(Stored data entries)
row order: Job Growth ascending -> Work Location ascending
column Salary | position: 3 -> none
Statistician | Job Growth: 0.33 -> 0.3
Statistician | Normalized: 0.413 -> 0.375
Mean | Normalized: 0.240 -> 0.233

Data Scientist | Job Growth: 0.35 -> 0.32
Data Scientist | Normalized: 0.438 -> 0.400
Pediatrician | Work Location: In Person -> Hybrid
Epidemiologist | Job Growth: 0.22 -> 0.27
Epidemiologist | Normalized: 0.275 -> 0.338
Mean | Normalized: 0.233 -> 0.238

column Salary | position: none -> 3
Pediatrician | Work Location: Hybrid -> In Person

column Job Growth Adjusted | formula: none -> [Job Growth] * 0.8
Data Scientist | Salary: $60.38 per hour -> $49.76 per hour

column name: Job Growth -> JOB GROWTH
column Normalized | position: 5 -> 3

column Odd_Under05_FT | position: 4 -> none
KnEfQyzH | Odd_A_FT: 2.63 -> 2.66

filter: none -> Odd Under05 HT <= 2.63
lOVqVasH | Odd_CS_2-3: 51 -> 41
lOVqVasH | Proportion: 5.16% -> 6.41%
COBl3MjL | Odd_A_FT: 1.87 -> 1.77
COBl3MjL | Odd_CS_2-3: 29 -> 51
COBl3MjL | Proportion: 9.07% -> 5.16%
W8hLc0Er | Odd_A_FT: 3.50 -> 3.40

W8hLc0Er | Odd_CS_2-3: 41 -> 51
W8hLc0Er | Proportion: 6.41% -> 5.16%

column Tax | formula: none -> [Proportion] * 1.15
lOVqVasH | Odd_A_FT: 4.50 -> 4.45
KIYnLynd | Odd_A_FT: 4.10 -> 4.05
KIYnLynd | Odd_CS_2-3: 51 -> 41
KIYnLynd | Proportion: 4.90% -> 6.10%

Your assignment -
Search the data above for the string "Proportion" and return every line that has it.

Exercise solution -
lOVqVasH | Proportion: 5.16% -> 6.41%
COBl3MjL | Proportion: 9.07% -> 5.16%
W8hLc0Er | Proportion: 6.41% -> 5.16%
column Tax | formula: none -> [Proportion] * 1.15
KIYnLynd | Proportion: 4.90% -> 6.10%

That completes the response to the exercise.